Segundo assessores do prefeito, o TCE (Tribunal de Contas do Estado) validou o plano de trabalho que previa a compra do veículo. A picape foi colocada a serviço da Secretaria de Educação, afirmam os assessores.
O TCU determinou a instauração de um processo de tomadas de contas especiais para buscar reaver os R$ 3 milhões pagos por Alto Longá aos escritórios de advocacia. A atual gestão do município diz que a responsabilidade por esses pagamentos é de administrações passadas. Ao todo, são mais de cem tomadas de contas especiais para reaver honorários pagos em 12 estados.
O dinheiro do Fundeb custeou outras compras de carros de luxo em cidades do Piauí, como uma Nissan Frontier (R$ 169,5 mil, valor pago em 2016) e uma Toyota Hilux (R$ 104,6 mil, pagos em 2015).
Os recursos da educação serviram ainda para locação de carros, terceirização de mão de obra e serviços advocatícios a sindicato de servidores públicos, segundo auditorias do TCU.
Os auditores encontraram ainda repasses a fundos municipais de saúde e assistência social e até mesmo para uma Câmara de Vereadores.

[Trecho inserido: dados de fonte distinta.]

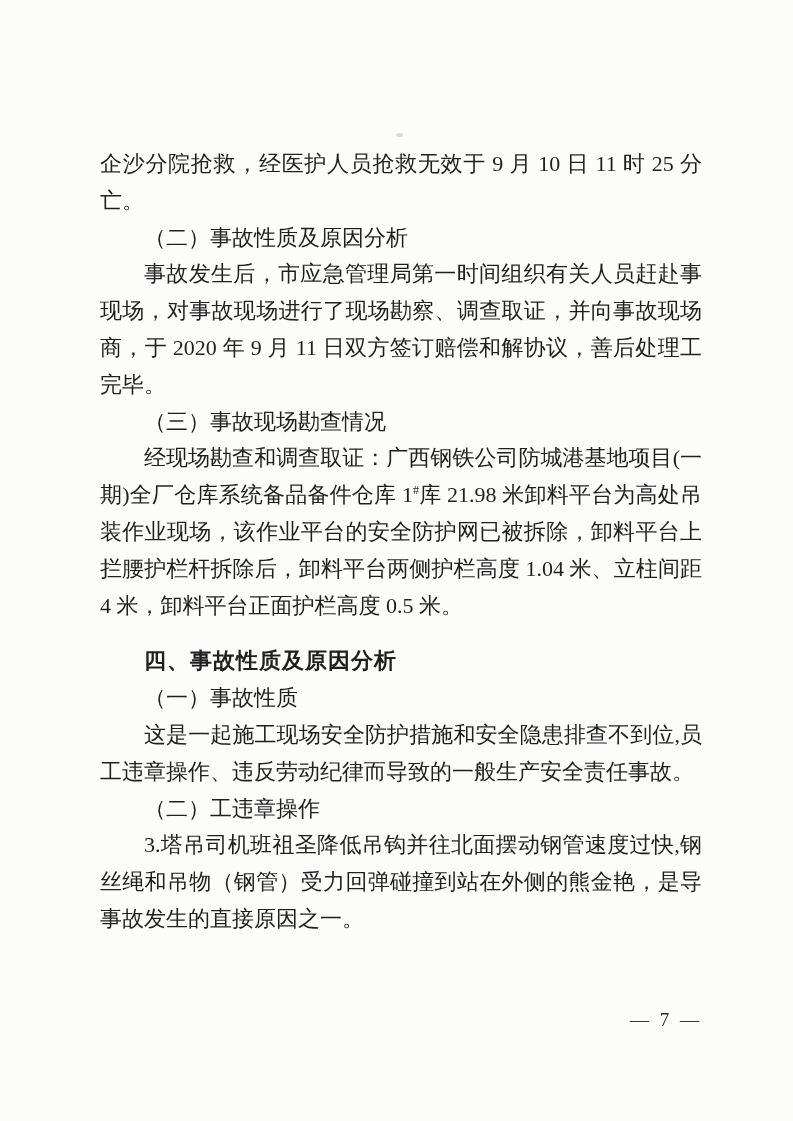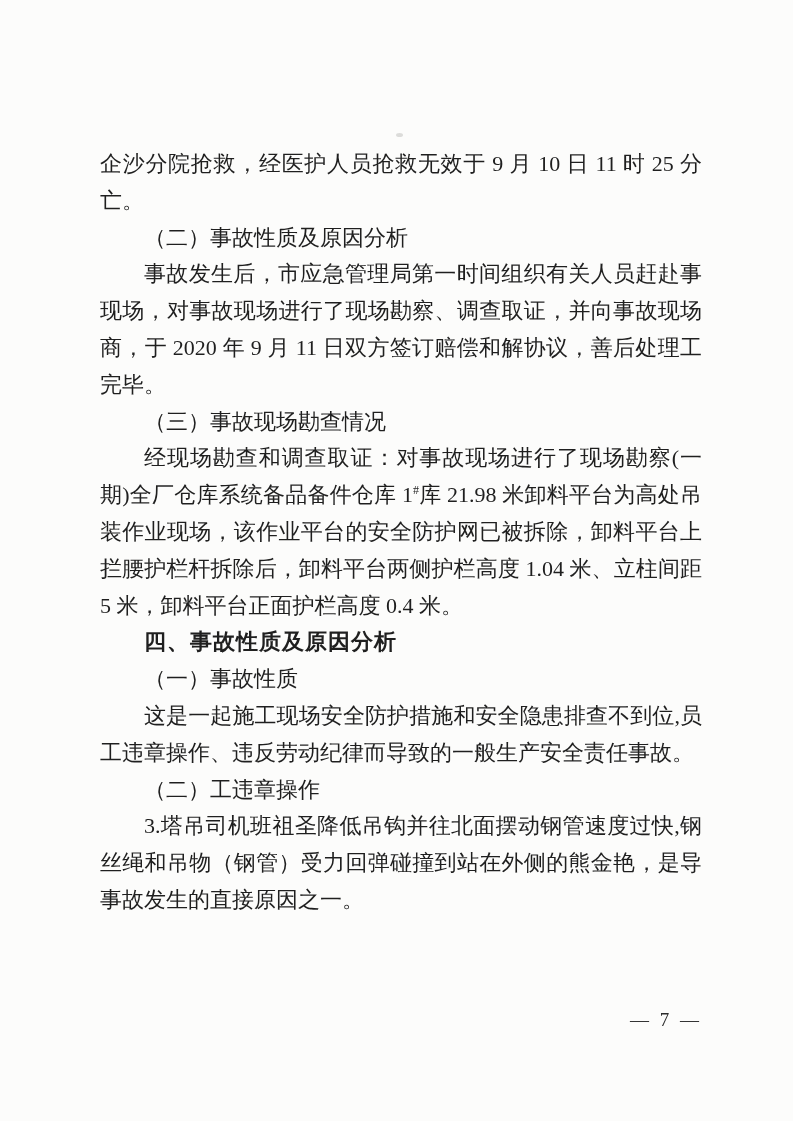"经现场勘查和调查取证：对事故现场进行了现场勘察(一" div.l { text: 对事故现场进行了现场勘察 -> 广西钢铁公司防城港基地项目 }
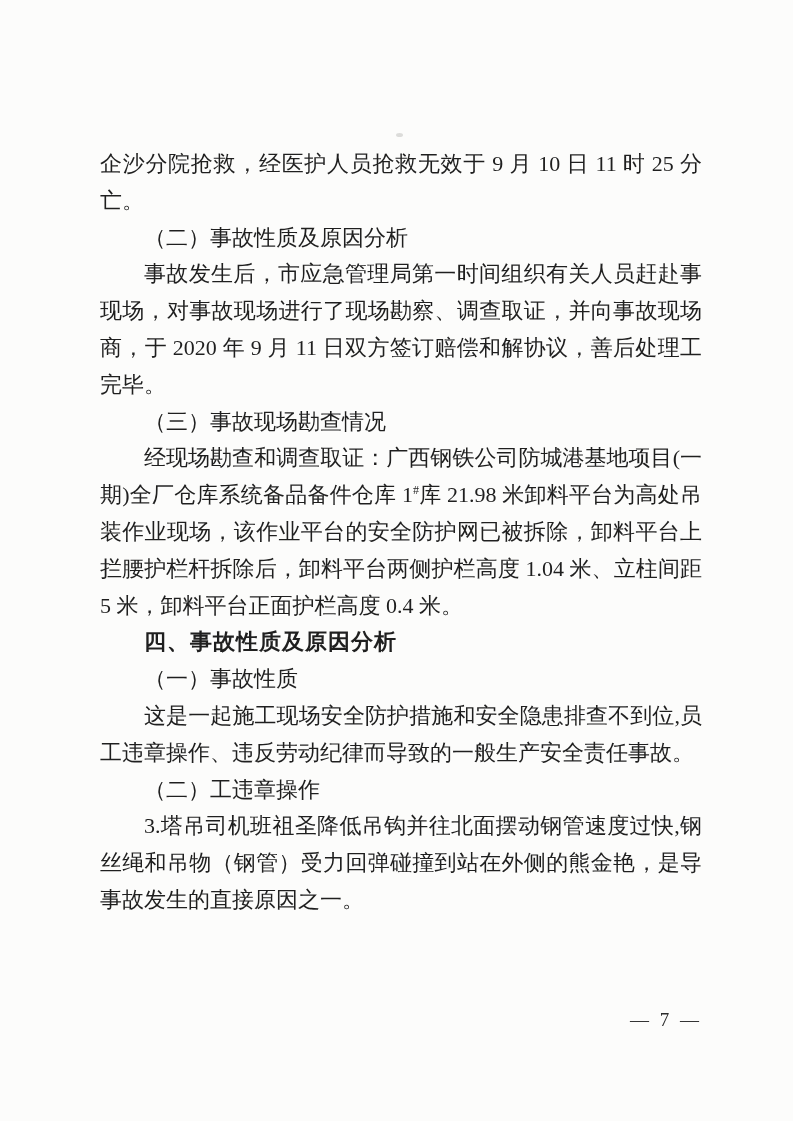"5 米，卸料平台正面护栏高度 0.4 米。" div.l { text: 5 米，卸料平台正面护栏高度 0.4 -> 4 米，卸料平台正面护栏高度 0.5 }
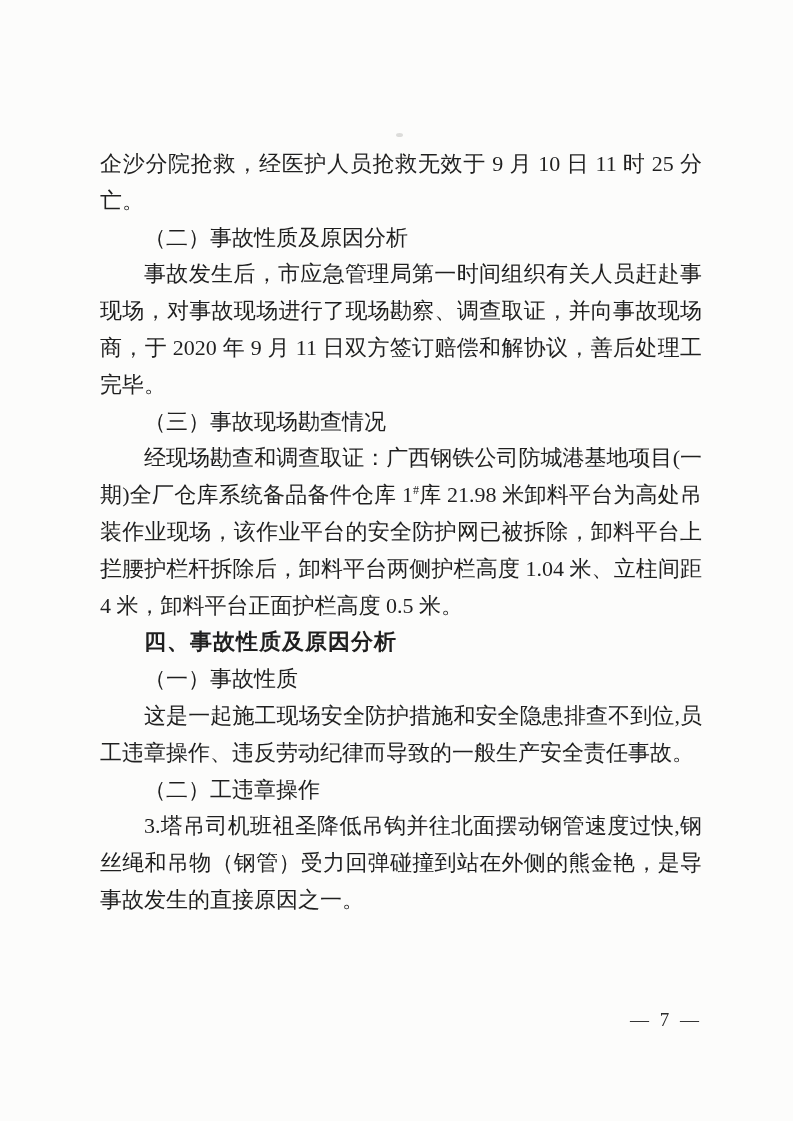"四、事故性质及原因分析" .h1 { margin-top: none -> 19px }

Um mercado público municipal foi construído com dinheiro da educação básica.
Em agosto, o Congresso aprovou a PEC (Proposta de Emenda à Constituição) que torna o Fundeb permanente na Constituição, altera formato de distribuição e mais que dobra a participação da União no financiamento da educação básica. A regulamentação foi discutida neste mês por deputados e senadores.